*** Extracted information ***

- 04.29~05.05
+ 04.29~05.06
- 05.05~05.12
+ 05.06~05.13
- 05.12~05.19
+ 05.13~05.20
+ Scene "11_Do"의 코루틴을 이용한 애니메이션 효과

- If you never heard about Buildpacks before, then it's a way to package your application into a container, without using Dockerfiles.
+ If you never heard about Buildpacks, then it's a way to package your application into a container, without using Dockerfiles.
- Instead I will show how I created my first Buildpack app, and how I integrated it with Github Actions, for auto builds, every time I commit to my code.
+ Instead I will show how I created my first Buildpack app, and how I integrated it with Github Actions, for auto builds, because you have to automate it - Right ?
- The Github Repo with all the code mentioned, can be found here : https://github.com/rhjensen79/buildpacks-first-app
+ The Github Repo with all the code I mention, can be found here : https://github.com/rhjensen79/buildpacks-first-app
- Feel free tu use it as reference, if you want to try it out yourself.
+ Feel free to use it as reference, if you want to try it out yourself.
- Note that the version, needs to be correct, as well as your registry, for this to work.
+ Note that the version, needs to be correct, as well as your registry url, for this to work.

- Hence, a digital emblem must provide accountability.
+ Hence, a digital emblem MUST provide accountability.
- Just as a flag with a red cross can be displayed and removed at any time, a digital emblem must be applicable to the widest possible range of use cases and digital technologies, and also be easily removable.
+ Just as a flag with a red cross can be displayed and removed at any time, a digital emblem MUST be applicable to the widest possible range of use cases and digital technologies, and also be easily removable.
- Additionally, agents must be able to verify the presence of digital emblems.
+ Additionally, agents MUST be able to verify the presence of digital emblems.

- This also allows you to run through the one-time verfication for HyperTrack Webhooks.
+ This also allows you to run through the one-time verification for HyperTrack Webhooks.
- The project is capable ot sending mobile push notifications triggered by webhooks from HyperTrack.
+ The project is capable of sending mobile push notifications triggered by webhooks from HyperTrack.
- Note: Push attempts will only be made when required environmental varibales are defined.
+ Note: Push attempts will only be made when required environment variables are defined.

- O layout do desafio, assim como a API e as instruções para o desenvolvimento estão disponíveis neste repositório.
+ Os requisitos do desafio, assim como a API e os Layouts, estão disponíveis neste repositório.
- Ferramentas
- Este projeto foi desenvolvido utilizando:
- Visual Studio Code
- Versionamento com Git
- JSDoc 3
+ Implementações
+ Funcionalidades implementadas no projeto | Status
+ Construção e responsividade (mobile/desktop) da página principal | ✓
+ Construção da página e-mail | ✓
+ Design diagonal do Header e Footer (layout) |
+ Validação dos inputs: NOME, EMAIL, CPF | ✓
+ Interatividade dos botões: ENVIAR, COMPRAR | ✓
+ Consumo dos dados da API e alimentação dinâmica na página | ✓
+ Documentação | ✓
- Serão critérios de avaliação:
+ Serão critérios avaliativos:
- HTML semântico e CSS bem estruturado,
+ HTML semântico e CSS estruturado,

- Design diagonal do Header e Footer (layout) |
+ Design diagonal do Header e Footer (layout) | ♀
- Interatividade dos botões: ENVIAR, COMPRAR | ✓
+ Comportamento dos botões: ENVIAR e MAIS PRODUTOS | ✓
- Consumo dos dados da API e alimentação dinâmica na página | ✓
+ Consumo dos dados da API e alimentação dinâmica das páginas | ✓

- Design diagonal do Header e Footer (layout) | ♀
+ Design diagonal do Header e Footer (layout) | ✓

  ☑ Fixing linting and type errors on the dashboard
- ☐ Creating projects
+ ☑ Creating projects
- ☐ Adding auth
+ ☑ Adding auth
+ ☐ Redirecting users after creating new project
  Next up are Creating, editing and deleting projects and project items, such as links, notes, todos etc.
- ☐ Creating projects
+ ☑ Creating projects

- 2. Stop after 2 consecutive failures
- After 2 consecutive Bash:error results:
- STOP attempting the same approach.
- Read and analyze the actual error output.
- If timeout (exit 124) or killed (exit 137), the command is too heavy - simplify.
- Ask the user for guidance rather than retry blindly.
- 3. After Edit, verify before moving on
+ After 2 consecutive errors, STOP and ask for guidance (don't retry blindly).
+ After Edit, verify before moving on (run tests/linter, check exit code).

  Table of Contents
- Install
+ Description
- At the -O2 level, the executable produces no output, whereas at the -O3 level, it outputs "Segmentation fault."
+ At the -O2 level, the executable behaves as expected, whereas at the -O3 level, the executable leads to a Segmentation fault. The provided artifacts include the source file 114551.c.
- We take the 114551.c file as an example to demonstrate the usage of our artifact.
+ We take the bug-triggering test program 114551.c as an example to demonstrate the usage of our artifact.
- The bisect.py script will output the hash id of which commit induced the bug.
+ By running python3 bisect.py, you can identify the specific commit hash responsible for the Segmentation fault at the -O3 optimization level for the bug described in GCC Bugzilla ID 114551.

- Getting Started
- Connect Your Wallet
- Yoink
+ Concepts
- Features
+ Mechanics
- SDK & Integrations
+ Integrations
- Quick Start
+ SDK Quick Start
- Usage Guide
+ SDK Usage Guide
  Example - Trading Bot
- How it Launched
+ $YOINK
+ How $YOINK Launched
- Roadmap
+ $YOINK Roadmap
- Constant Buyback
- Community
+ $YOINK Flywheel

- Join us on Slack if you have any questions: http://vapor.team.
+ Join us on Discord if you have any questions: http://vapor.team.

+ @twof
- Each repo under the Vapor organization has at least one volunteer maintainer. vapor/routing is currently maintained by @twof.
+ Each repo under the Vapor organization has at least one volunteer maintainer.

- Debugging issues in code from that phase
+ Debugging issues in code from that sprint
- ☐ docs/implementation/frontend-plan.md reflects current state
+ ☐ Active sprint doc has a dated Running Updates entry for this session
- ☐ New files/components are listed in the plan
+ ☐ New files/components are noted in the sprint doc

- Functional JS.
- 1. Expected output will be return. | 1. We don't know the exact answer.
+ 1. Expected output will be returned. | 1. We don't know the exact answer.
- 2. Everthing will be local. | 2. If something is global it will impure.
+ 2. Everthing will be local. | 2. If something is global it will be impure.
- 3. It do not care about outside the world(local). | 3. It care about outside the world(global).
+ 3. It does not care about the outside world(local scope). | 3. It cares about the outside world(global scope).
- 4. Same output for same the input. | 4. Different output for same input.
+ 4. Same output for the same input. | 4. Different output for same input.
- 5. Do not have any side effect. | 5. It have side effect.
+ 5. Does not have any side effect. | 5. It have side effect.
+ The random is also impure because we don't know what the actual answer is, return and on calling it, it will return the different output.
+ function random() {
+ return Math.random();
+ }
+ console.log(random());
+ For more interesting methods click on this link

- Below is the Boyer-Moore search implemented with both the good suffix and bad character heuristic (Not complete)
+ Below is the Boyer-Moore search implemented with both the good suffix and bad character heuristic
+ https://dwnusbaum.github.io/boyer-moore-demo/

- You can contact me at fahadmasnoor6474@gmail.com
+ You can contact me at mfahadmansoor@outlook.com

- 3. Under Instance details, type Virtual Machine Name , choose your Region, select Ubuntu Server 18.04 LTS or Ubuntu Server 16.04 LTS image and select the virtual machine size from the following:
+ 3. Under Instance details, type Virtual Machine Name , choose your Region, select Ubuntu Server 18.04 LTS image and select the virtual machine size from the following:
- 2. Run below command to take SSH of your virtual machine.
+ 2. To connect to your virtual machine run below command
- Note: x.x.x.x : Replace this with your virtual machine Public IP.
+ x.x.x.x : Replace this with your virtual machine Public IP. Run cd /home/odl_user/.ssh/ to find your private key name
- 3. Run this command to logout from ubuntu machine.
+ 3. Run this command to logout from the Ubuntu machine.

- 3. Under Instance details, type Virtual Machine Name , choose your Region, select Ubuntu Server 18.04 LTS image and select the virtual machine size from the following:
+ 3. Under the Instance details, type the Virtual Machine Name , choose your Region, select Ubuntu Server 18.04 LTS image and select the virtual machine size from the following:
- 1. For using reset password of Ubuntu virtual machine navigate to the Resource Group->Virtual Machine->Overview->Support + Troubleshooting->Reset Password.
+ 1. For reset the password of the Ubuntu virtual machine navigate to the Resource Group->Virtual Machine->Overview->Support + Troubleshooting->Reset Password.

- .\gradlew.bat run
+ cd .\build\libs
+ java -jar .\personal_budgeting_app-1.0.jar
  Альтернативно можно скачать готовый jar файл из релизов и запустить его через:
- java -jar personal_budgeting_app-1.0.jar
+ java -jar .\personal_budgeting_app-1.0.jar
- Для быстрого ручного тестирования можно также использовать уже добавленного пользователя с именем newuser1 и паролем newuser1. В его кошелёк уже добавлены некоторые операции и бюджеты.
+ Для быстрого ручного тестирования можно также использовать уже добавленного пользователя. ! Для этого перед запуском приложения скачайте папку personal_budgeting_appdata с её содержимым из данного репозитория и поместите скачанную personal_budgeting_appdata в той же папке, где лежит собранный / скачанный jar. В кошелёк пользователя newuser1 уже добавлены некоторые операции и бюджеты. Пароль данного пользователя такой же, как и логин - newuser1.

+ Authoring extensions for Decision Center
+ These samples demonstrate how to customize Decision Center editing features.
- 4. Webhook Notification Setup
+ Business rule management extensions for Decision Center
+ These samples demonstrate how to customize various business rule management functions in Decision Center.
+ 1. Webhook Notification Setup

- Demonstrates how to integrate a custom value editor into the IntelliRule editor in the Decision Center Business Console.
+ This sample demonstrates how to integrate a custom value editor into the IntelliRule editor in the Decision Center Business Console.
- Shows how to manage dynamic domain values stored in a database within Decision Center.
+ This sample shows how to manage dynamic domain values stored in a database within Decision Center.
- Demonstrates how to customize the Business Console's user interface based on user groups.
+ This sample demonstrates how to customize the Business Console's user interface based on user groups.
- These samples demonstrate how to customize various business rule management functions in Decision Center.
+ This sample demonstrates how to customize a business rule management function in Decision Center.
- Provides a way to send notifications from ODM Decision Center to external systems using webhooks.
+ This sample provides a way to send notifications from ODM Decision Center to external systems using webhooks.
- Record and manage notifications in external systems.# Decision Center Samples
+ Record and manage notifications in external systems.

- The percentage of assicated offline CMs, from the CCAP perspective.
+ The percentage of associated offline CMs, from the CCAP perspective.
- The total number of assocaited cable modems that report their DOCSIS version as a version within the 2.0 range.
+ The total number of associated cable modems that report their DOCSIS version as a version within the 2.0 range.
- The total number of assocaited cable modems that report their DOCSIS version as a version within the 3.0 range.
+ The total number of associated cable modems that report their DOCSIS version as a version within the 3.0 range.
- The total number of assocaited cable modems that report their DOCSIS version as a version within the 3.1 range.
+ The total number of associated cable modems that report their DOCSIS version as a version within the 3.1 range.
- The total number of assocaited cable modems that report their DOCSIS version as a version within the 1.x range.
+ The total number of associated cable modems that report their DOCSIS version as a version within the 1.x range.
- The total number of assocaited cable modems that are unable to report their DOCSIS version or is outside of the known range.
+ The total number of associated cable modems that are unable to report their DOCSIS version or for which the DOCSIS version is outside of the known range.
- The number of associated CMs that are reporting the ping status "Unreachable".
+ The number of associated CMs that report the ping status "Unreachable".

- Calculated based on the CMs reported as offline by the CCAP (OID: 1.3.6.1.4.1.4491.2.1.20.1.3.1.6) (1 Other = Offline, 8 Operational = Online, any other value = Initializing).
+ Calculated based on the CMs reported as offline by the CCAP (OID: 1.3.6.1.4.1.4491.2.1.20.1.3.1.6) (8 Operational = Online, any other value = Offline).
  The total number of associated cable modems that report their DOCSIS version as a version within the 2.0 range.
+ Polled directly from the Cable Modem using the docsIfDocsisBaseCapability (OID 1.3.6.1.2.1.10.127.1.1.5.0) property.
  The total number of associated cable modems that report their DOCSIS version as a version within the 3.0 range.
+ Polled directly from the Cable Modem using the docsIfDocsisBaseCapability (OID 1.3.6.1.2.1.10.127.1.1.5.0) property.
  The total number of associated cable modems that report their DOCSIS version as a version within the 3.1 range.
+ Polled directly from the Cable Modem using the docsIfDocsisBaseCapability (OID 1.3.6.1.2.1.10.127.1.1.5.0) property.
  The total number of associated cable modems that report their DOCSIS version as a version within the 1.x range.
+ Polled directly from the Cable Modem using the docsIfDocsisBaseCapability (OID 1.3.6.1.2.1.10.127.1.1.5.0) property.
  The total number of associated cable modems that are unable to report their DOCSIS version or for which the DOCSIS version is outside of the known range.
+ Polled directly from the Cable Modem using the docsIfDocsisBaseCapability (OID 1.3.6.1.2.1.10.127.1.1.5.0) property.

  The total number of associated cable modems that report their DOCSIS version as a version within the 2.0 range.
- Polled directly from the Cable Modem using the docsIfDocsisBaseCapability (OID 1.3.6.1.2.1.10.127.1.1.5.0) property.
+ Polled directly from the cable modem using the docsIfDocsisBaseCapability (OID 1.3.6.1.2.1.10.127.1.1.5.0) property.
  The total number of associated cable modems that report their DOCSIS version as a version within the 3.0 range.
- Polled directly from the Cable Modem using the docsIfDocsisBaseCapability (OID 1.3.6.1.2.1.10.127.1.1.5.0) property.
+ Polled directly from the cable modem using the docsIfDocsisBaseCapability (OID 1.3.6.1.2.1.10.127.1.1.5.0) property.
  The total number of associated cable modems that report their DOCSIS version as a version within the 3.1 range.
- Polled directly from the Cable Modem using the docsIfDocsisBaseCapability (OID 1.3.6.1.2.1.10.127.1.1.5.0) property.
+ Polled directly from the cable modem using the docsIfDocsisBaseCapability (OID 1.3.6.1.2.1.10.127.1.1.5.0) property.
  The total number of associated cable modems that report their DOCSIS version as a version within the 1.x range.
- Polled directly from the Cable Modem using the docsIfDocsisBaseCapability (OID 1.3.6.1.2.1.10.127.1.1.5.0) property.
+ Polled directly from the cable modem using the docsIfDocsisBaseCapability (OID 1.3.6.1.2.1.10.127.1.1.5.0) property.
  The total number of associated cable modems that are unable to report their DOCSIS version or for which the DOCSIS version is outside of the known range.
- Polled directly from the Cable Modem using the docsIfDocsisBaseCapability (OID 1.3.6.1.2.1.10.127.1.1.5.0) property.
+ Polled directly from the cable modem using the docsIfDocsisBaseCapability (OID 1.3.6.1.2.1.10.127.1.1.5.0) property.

*** End of Extracted information ***

• What the exercise asks
Of all the entries above, output exactly the lines between the one holding "sample demonstrates how to customize the" and the one holding "- The percentage", inclusive.

• Problem solution
+ This sample demonstrates how to customize the Business Console's user interface based on user groups.
- These samples demonstrate how to customize various business rule management functions in Decision Center.
+ This sample demonstrates how to customize a business rule management function in Decision Center.
- Provides a way to send notifications from ODM Decision Center to external systems using webhooks.
+ This sample provides a way to send notifications from ODM Decision Center to external systems using webhooks.
- Record and manage notifications in external systems.# Decision Center Samples
+ Record and manage notifications in external systems.

- The percentage of assicated offline CMs, from the CCAP perspective.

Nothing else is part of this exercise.